Stable Bloom-Filter

A Rust-implementation of a stable Bloom filter for filtering duplicates out of data streams, port of BoomFilters

![Travis CI] ![Stable Badge]

This is an implementation of Stable Bloom Filters as described by Deng and Rafiei in Approximately Detecting Duplicates for Streaming Data using Stable Bloom Filters.

A Stable Bloom Filter (SBF) continuously evicts stale information so that it has room for more recent elements. Like traditional Bloom filters, an SBF has a non-zero probability of false positives, which is controlled by several parameters. Unlike the classic Bloom filter, an SBF has a tight upper bound on the rate of false positives while introducing a non-zero rate of false negatives. The false-positive rate of a classic Bloom filter eventually reaches 1, after which all queries result in a false positive.
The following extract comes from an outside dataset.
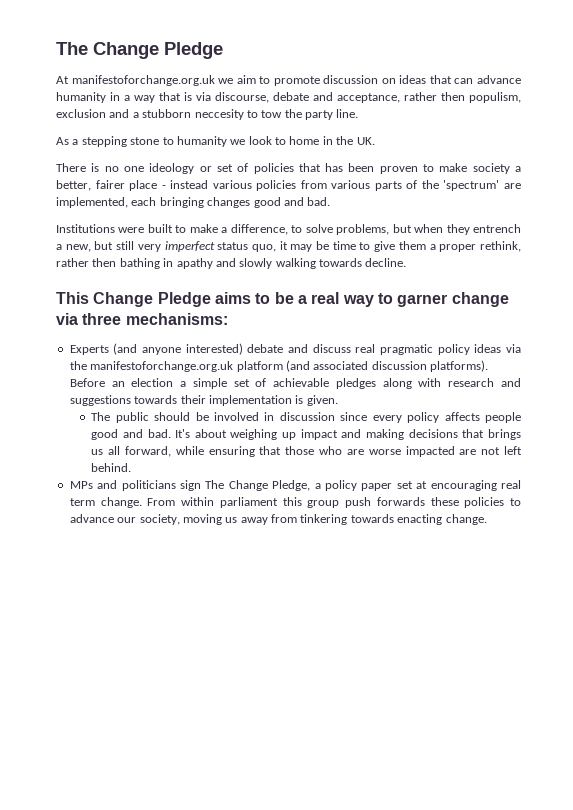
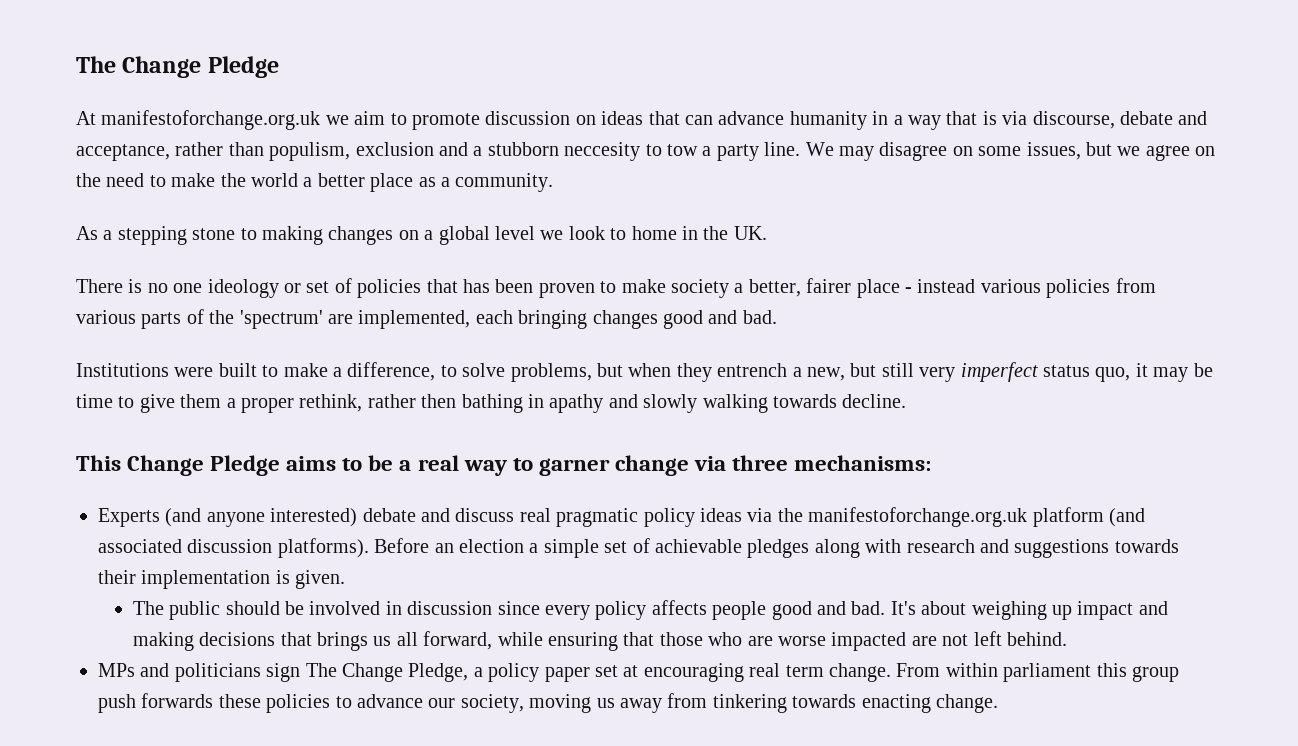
- At manifestoforchange.org.uk we aim to promote discussion on ideas that can advance humanity in a way that is via discourse, debate and acceptance, rather then populism, exclusion and a stubborn neccesity to tow the party line.
+ At manifestoforchange.org.uk we aim to promote discussion on ideas that can advance humanity in a way that is via discourse, debate and acceptance, rather than populism, exclusion and a stubborn neccesity to tow a party line. We may disagree on some issues, but we agree on the need to make the world a better place as a community.
- As a stepping stone to humanity we look to home in the UK.
+ As a stepping stone to making changes on a global level we look to home in the UK.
The stable-point property of an SBF means the false-positive rate asymptotically approaches a configurable fixed constant. A classic Bloom filter is actually a special case of SBF where the eviction rate is zero and the cell size is one, so this provides support for them as well (in addition to bitset-based Bloom filters).

Stable Bloom Filters are useful for cases where the size of the data set isn't known a priori and memory is bounded. For example, an SBF can be used to deduplicate events from an unbounded event stream with a specified upper bound on false positives and minimal false negatives.

Usage

toml stable-bloom-filter = "0.3"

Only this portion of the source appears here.